Fresno mayoral candidate Rick Morse and his son will stand trial on felony charges of attempted kidnapping and conspiracy for trying to handcuff and arrest a deputy city attorney involved in closing down their medical marijuana clinic, a judge ruled Tuesday.
Judge Wayne Ellison, however, said the prosecution’s case wasn’t clear-cut against Rick and Brandon Morse because the law allows the public to make a citizen’s arrest.
Ellison made his ruling after two hours of testimony at the Morses’ preliminary hearing, Pablo Lopez reports in the Fresno Bee. Ellison scolded Rick Morse twice for interrupting him and threatened to throw him in jail.

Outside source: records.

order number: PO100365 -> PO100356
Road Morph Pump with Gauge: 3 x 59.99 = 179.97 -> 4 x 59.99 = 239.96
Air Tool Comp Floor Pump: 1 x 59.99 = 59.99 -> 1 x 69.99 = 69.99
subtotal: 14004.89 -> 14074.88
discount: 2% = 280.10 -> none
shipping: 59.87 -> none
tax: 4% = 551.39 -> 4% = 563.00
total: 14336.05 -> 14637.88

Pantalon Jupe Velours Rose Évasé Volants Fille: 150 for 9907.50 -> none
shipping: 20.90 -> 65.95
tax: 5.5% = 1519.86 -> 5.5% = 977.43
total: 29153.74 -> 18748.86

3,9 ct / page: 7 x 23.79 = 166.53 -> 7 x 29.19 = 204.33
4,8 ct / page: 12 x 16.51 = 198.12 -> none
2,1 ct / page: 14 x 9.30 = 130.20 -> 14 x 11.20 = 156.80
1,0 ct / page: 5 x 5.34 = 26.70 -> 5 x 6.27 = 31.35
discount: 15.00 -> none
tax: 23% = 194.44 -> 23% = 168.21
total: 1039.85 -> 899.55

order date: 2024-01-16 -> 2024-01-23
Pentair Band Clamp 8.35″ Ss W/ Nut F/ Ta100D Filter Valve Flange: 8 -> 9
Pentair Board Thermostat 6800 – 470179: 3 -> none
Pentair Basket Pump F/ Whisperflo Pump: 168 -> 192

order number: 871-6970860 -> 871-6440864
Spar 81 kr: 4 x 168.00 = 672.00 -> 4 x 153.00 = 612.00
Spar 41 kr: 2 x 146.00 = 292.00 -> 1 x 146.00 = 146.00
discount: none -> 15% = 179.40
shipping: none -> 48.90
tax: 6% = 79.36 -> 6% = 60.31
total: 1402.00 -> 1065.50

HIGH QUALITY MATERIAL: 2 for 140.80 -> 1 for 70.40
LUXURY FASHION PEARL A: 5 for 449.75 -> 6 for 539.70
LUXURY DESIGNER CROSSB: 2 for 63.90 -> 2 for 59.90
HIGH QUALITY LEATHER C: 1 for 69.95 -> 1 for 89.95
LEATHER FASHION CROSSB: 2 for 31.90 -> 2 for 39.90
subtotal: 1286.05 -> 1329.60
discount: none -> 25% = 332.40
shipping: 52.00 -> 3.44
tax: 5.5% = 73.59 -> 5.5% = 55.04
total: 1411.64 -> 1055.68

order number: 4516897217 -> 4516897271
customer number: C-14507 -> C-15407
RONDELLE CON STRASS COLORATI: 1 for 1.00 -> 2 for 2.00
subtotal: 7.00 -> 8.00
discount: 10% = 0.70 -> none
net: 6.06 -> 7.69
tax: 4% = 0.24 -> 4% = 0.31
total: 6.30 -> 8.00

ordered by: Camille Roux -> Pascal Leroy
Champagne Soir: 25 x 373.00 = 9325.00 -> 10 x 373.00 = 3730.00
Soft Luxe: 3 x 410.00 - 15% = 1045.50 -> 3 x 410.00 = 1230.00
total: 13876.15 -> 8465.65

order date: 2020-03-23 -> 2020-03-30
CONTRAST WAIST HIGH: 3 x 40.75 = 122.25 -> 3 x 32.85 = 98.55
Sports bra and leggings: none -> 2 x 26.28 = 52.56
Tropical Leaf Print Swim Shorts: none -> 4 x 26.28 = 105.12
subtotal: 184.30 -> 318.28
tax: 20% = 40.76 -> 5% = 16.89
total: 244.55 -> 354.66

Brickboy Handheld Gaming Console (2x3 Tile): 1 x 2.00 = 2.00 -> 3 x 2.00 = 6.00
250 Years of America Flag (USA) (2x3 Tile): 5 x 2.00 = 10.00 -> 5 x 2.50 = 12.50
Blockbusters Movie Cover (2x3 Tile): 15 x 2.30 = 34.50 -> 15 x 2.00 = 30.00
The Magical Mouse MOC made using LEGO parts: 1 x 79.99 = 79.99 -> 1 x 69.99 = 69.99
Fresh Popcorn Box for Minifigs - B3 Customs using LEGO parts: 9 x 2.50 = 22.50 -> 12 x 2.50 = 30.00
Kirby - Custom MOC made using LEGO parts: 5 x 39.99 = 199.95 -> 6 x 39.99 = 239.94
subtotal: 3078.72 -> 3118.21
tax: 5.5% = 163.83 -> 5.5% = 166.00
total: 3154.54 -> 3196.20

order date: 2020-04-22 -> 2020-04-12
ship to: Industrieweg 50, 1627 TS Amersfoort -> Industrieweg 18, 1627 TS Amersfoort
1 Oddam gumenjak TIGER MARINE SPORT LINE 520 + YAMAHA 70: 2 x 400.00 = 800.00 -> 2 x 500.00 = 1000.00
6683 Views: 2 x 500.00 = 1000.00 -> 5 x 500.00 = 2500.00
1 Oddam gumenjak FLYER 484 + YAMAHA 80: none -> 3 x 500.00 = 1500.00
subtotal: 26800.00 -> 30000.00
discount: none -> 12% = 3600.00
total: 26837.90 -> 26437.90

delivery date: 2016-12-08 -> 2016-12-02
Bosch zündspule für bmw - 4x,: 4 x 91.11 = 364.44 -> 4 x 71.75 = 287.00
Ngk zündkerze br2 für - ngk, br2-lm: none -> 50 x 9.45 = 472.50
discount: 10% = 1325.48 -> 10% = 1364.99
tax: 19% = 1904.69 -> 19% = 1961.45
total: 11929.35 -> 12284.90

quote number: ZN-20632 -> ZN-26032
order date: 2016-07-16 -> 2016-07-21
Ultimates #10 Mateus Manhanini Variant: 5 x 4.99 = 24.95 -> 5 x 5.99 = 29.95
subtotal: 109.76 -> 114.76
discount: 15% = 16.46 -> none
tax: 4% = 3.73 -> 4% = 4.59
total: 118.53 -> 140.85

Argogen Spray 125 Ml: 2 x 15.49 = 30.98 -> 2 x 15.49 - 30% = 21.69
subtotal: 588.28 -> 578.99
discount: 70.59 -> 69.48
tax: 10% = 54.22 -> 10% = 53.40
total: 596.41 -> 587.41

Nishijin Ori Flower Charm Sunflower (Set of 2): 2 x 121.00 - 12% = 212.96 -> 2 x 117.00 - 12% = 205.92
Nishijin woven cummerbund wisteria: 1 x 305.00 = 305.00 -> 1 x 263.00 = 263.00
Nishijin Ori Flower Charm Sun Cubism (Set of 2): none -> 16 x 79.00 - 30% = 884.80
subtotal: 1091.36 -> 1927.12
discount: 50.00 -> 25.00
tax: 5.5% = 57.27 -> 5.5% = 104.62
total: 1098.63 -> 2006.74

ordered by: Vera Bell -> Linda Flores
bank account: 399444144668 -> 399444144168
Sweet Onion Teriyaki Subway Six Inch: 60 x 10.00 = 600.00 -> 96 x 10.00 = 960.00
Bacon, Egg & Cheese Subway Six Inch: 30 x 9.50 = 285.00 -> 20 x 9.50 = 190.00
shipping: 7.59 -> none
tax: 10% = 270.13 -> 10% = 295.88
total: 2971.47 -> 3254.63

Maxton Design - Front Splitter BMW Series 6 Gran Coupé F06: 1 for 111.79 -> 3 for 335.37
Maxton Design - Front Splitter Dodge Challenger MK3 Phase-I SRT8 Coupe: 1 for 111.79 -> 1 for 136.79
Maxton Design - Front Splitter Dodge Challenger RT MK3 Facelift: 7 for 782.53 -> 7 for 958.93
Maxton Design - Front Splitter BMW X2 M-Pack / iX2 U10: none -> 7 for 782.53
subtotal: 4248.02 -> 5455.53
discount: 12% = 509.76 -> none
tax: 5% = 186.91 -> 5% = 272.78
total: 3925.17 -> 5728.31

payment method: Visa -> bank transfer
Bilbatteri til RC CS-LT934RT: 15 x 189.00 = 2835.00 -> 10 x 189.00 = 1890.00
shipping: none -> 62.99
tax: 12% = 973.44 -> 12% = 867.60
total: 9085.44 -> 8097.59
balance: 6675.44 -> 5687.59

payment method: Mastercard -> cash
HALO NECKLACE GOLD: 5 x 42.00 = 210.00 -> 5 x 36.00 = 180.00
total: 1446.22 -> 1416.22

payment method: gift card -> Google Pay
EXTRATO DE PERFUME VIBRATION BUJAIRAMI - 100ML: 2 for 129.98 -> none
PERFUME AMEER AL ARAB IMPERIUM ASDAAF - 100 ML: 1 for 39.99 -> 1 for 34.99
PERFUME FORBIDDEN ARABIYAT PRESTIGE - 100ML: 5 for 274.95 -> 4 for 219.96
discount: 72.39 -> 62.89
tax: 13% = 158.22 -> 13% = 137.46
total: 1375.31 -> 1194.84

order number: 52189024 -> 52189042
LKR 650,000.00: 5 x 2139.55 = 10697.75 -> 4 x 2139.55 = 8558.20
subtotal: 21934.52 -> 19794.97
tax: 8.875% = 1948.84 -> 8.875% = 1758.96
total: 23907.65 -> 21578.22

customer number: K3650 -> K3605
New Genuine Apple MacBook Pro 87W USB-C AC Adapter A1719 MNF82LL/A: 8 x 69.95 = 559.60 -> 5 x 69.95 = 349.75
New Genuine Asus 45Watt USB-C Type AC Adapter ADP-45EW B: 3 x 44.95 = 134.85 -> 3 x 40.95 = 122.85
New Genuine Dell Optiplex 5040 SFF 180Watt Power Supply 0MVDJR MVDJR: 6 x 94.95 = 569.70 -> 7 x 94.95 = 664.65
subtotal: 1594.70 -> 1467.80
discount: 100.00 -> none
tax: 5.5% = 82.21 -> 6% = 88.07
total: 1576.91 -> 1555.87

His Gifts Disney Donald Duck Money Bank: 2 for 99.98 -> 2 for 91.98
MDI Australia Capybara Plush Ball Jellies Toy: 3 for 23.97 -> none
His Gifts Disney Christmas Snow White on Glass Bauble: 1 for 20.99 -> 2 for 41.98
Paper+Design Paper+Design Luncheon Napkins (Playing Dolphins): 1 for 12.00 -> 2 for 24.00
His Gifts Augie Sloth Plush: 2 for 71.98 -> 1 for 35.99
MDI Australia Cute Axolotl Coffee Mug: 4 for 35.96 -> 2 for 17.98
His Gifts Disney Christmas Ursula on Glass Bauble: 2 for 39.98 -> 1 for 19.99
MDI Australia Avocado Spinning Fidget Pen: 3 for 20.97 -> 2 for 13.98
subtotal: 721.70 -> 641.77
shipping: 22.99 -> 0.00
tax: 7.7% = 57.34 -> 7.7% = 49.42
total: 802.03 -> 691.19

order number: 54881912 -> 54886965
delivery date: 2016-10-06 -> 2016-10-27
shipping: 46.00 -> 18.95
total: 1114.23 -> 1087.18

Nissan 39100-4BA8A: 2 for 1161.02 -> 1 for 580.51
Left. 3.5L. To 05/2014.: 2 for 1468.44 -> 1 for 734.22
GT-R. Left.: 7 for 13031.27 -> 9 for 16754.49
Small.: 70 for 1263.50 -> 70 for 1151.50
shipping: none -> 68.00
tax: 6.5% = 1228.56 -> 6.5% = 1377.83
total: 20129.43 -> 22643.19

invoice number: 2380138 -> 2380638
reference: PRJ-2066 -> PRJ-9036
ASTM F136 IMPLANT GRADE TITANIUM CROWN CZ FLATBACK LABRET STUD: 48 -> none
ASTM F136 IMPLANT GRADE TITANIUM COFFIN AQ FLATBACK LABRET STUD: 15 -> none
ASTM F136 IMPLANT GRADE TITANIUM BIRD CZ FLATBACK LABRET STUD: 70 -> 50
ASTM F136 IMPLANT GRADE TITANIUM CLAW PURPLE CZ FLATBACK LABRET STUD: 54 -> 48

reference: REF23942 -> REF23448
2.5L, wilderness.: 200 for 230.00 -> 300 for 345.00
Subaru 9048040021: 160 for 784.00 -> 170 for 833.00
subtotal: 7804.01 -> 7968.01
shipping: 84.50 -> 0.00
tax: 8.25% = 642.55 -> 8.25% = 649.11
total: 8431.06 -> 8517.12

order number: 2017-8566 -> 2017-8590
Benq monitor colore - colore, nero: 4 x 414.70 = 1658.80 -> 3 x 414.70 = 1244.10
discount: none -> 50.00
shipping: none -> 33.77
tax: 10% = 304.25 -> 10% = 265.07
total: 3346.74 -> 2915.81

In the end, Ellison dismissed a felony charge of using violence to deter a public official, saying there was no evidence that either father or son used violence when they confronted deputy city attorney Michael Flores.
The judge then said it will be up to a jury to decide whether the pair conspired to kidnap Flores or just invoked their right to make a citizen’s arrest.
Rick Morse is one of four candidates challenging Fresno Mayor Ashley Swearengin on the June primary election ballot. Even if he is convicted of a felony, Morse could remain on the ballot, an election official said Tuesday.
In general, the law allows a person to make a citizen’s arrest if he or she has a reasonable belief that the person being arrested committed a crime.
During the preliminary hearing, Flores testified that Rick and Brandon Morse have had a long-running dispute with the city over their now-defunct medical marijuana clinic in the Tower District. Flores played a key role in closing that dispensary as well as nine others in the spring of 2010, he testified.
On May 17, 2010, the Morses confronted Flores outside the former civil courthouse at Tuolumne and M streets. Brandon Morse said he cited the law before he tried to place Flores under citizen’s arrest.
“Back off!” Flores said he yelled at Brandon Morse.
Flores testified he was scared because Brandon Morse grabbed Flores’ left wrist while his father grabbed Flores’ right wrist.
Flores said he didn’t see any handcuffs, but he could feel cold metal on his left wrist. He said every time he tried to get away either Rick Morse or his son would block his path to the courthouse.
After a few minutes, sheriff’s deputies at the courthouse stepped in.
“It was kind of surreal,” Flores testified. “I got a little frightened because there were two on me.”
Sheriff’s Sgt. Scott Caldera testified that Brandon Morse told him that “he was on a mission from God” when he tried to do a citizen’s arrest.
Caldera said Rick and Brandon Morse also told him that they were doing the citizen’s arrest because Flores had violated their civil rights and that they believed Flores was behind the attempted murder of a Morse family member, but never offered proof of it.
Caldera also testified that Rick Morse reported the attempted murder to the Fresno Police Department and received a case number. He said Rick Morse told him the plan was to take Flores to the FBI or the state Department of Justice in Sacramento because local law enforcement wasn’t doing enough to investigate his attempted murder complaint.